Privacy-Preserving Computer Vision for Industry: Three Case Studies in Human-Centric Manufacturing
Sander De Coninck, Emilio Gamba, Bart Van Doninck, Abdellatif Bey-Temsamani, Sam Leroux, Pieter Simoens
TL;DR
Balancing operational utility and worker privacy is a key barrier to industrial computer vision adoption. The authors present a task-centric privacy-preserving framework that learns a lightweight obfuscation transforming data at the edge while preserving task performance, validated across ergonomics, woodworking, and human-aware AGV navigation use cases. They provide quantitative privacy-utility analyses and qualitative deployment feedback, highlighting configurability, transparency, and third-party validation as critical for real-world adoption. The work demonstrates readiness for real-world deployment and offers cross-domain guidelines for responsible, human-centric AI in manufacturing.
Abstract
The adoption of AI-powered computer vision in industry is often constrained by the need to balance operational utility with worker privacy.

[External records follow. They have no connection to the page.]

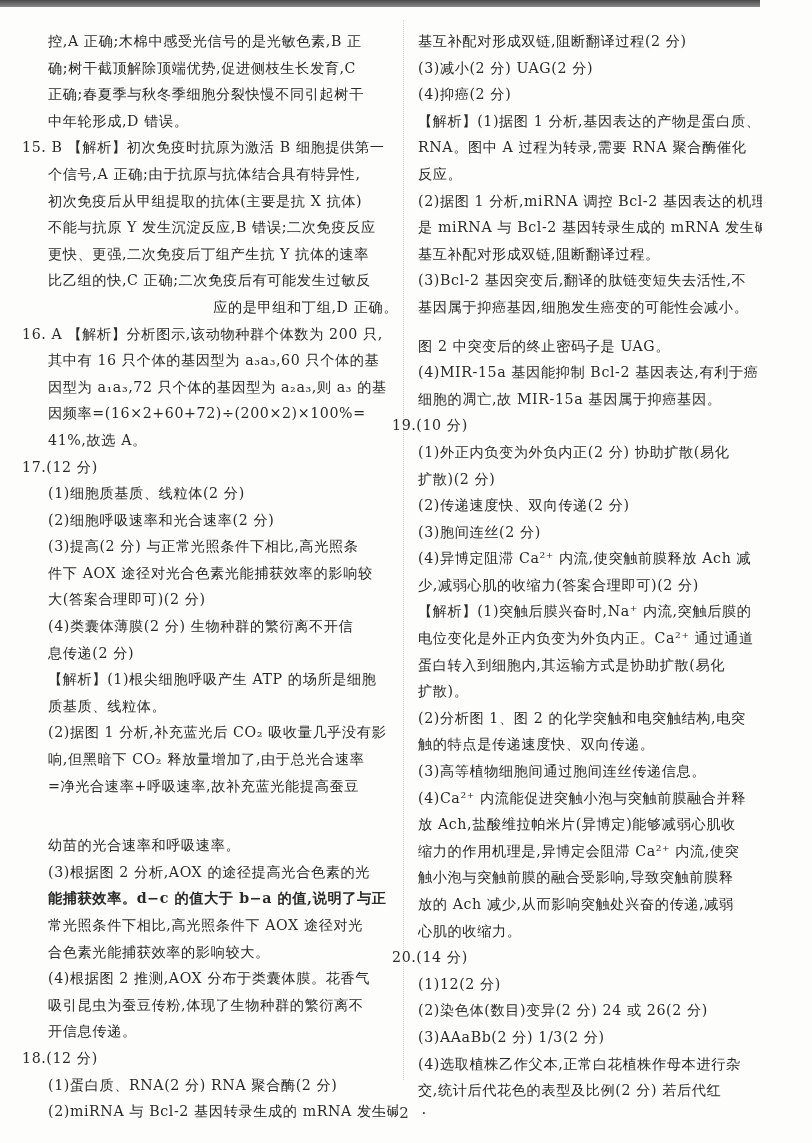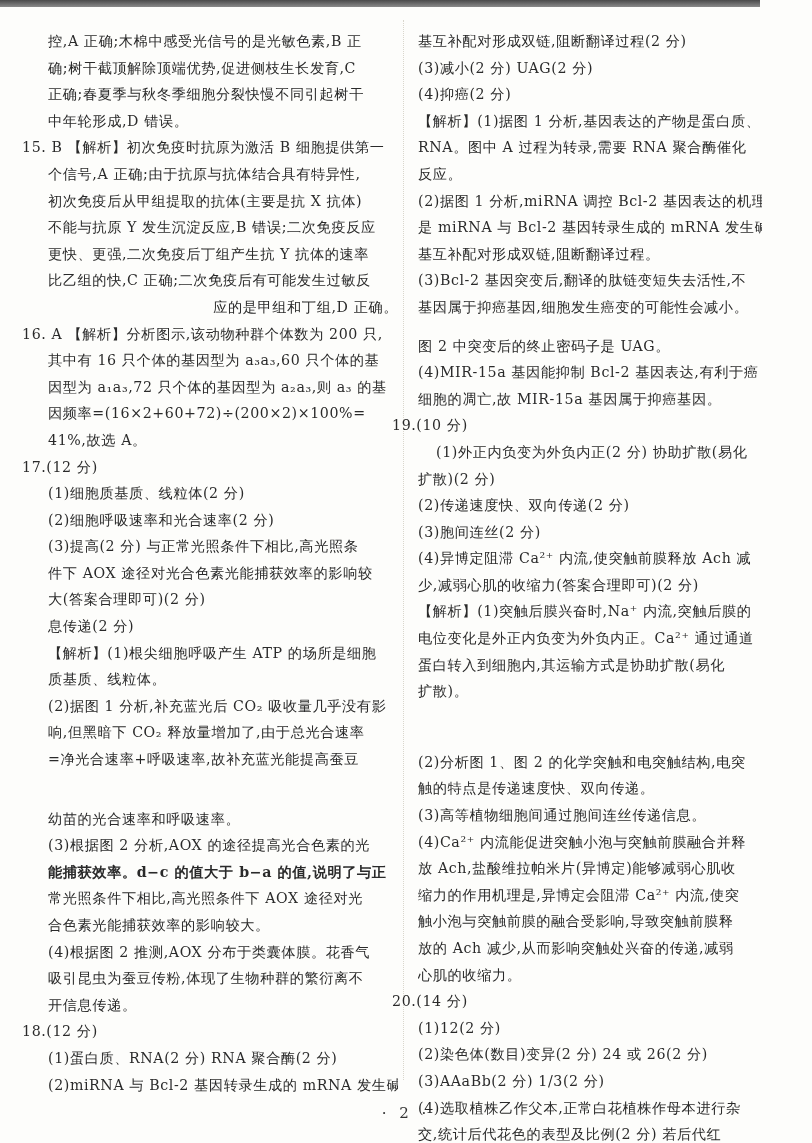"(1)外正内负变为外负内正(2 分) 协助扩散(易化" div.line { margin-left: 18px -> none }
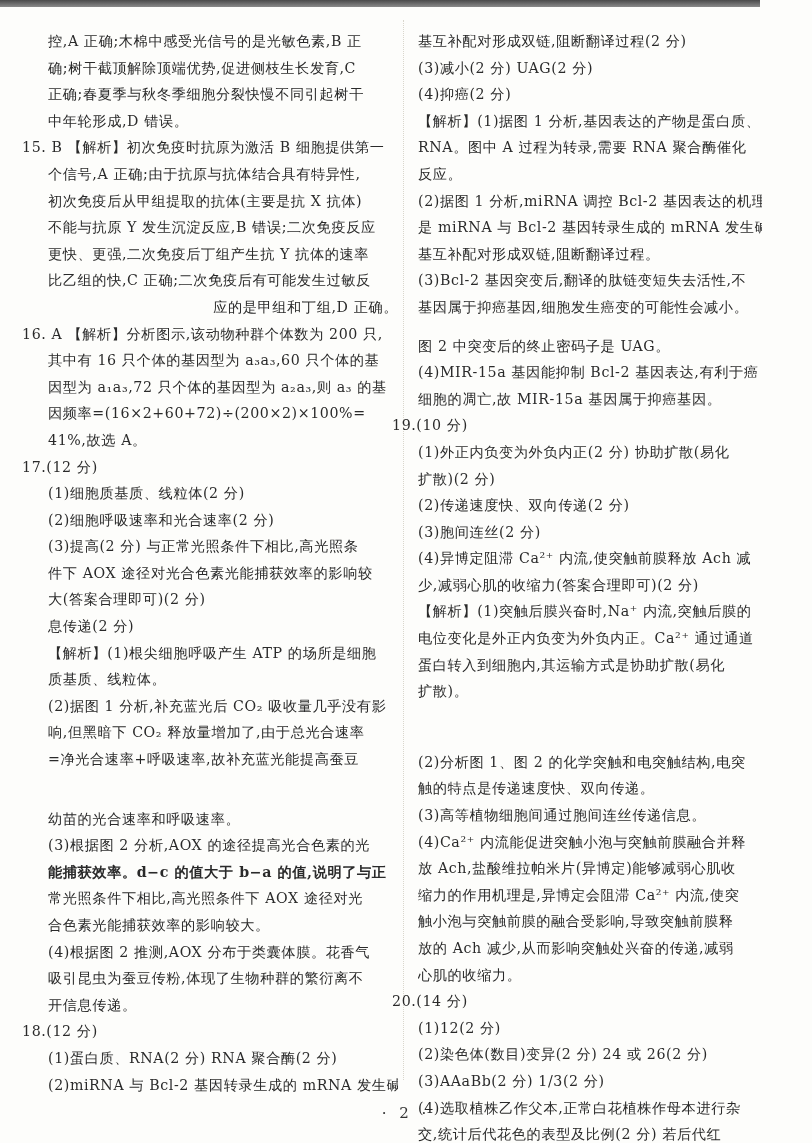"(4)类囊体薄膜(2 分) 生物种群的繁衍离不开信" div.line { html: none -> <div>(4)类囊体薄膜(2 分) 生物种群的繁衍离不开信</div> }
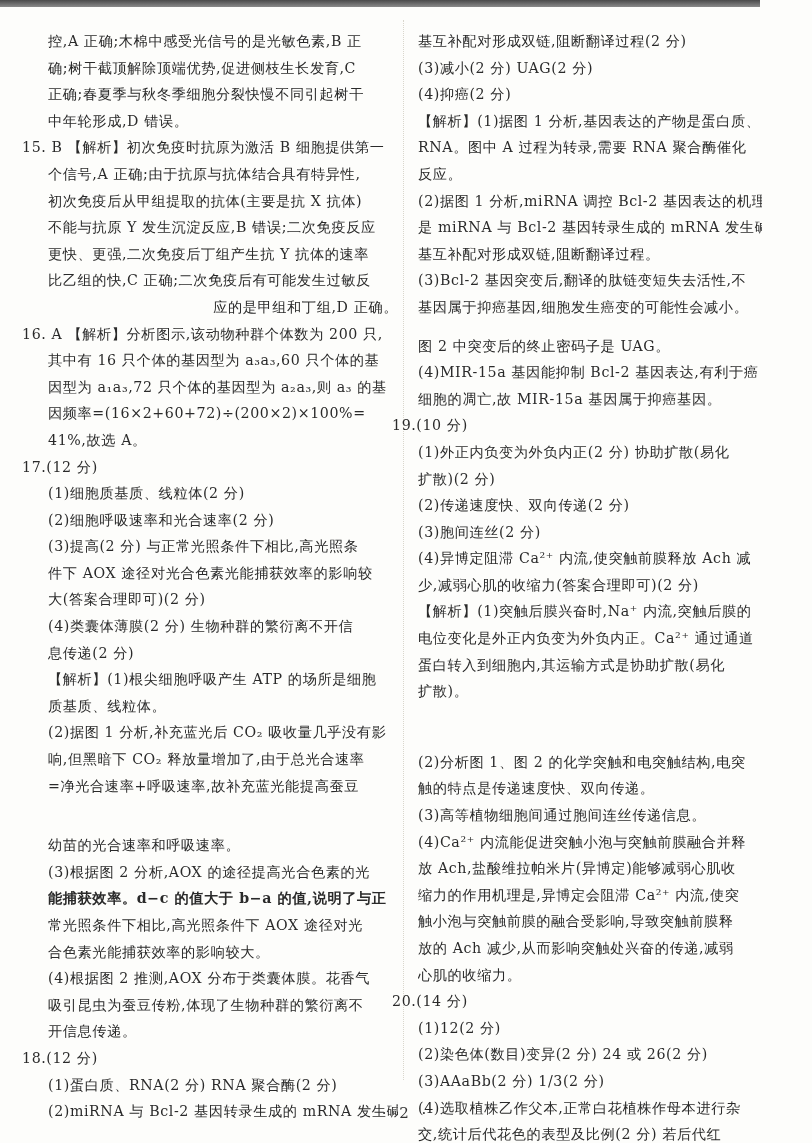"(2)分析图 1、图 2 的化学突触和电突触结构,电突" div.line { margin-top: 44px -> none }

Building on our previously proposed privacy-preserving framework, this paper presents its first comprehensive validation on real-world data collected directly by industrial partners in active production environments. We evaluate the framework across three representative use cases: woodworking production monitoring, human-aware AGV navigation, and multi-camera ergonomic risk assessment. The approach employs learned visual transformations that obscure sensitive or task-irrelevant information while retaining features essential for task performance. Through both quantitative evaluation of the privacy-utility trade-off and qualitative feedback from industrial partners, we assess the framework's effectiveness, deployment feasibility, and trust implications. Results demonstrate that task-specific obfuscation enables effective monitoring with reduced privacy risks, establishing the framework's readiness for real-world adoption and providing cross-domain recommendations for responsible, human-centric AI deployment in industry.